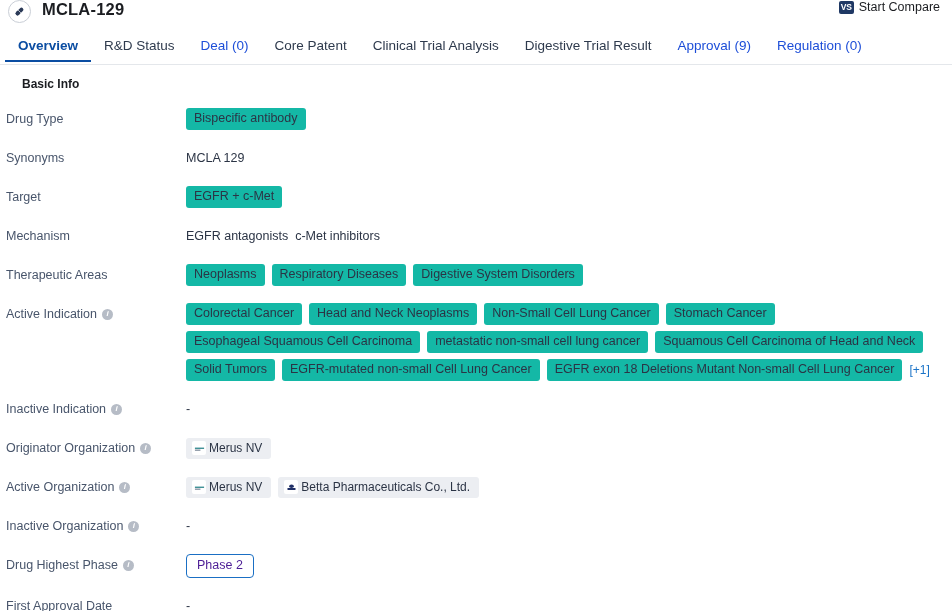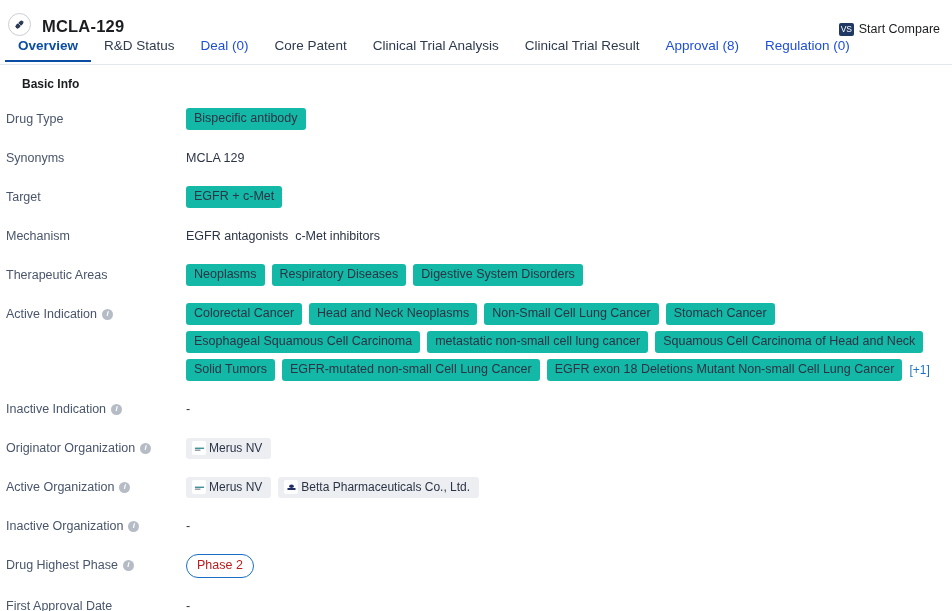"MCLA-129" .header { align-items: flex-end -> flex-start }
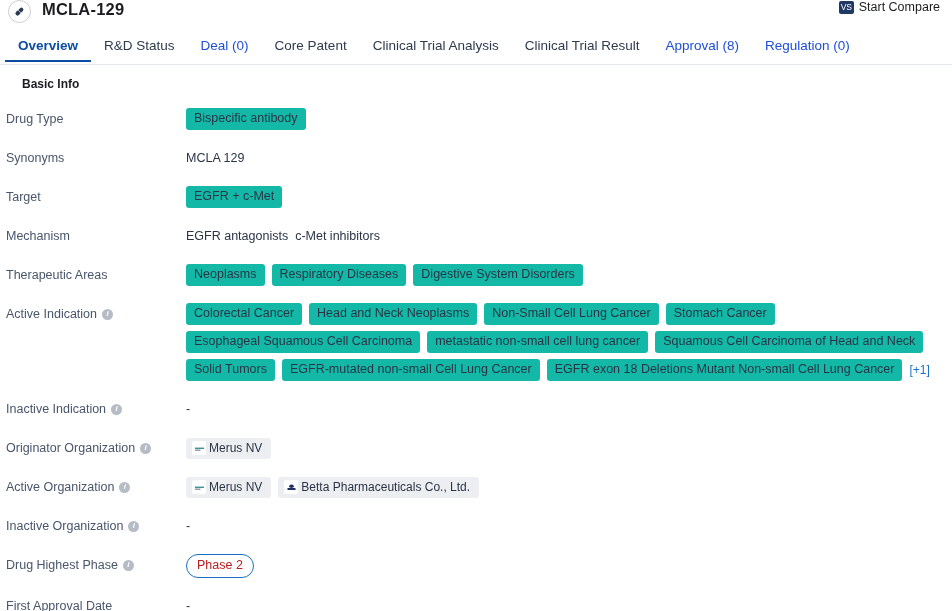"VS" .vs-badge { font-weight: normal -> bold }
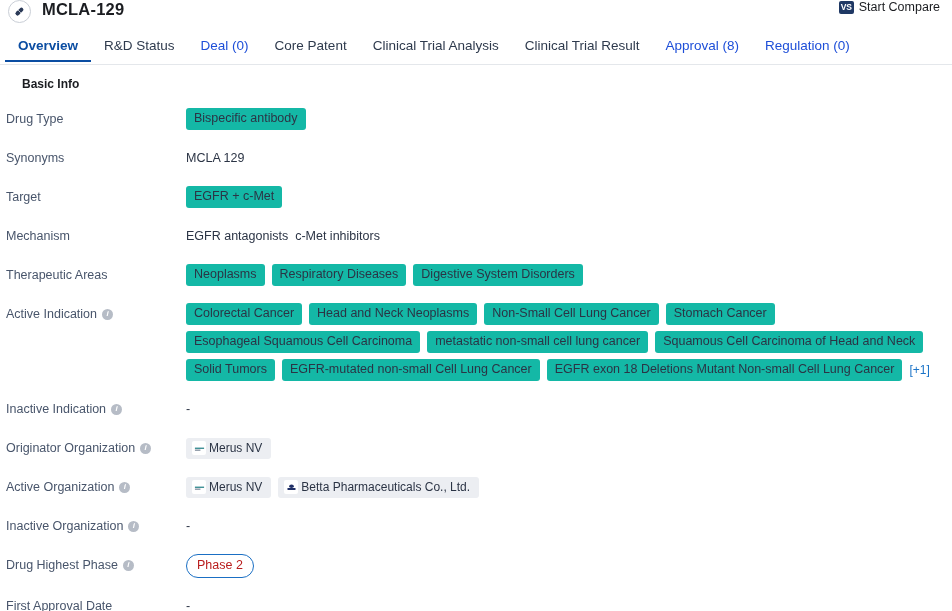"Clinical Trial Result" div.tab { text: Clinical -> Digestive }
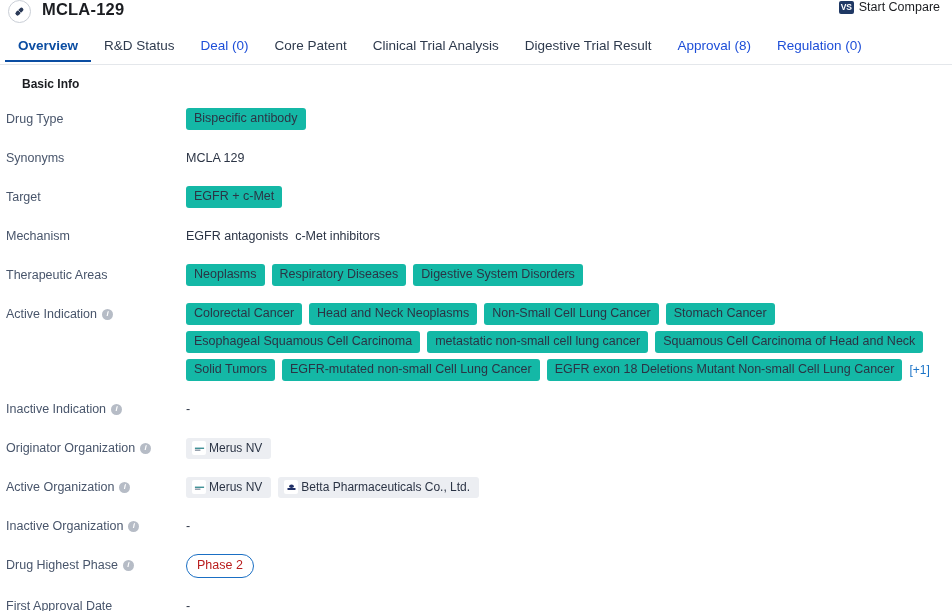"Approval (8)" div.tab { text: 8 -> 9 }
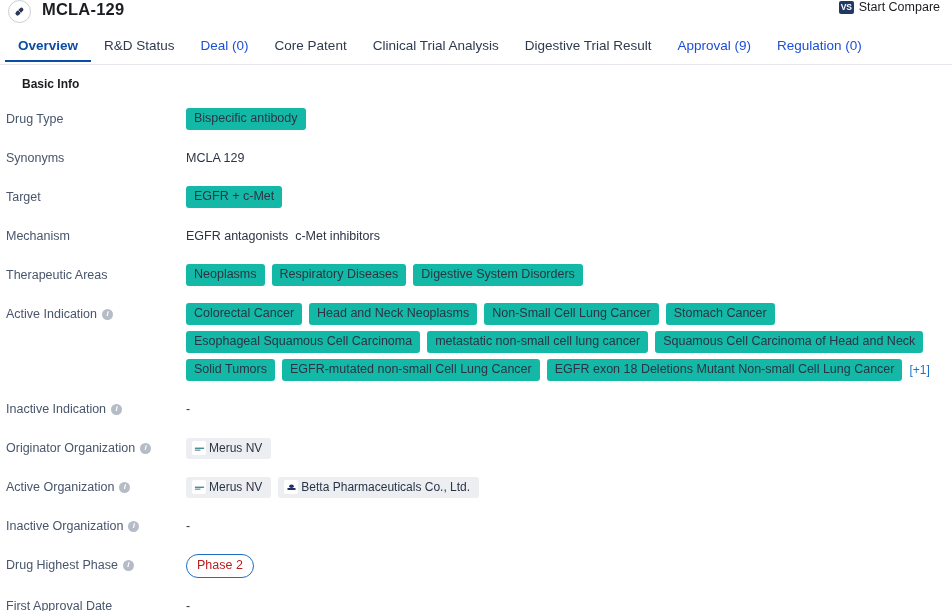"Phase 2" .phase-badge { border-radius: 12px -> 4px; color: #b91c1c -> #4c1d95 }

========================================================================

• Assignment
The result should be an exact copy of every entry above, with no pictures included.

• Exercise output
"MCLA-129" .header { align-items: flex-end -> flex-start }
"VS" .vs-badge { font-weight: normal -> bold }
"Clinical Trial Result" div.tab { text: Clinical -> Digestive }
"Approval (8)" div.tab { text: 8 -> 9 }
"Phase 2" .phase-badge { border-radius: 12px -> 4px; color: #b91c1c -> #4c1d95 }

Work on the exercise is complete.